Your goal >> Only lines holding the word "none" are wanted. Copy them from the listing below.

Dataset records >>
- Opening Delimiter -
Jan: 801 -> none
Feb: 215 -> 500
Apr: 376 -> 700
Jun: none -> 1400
- Closing Delimiter -
- Opening Delimiter -
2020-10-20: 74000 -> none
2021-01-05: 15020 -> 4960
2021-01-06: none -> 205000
- Closing Delimiter -
Task output >>
Jan: 801 -> none
Jun: none -> 1400
2020-10-20: 74000 -> none
2021-01-06: none -> 205000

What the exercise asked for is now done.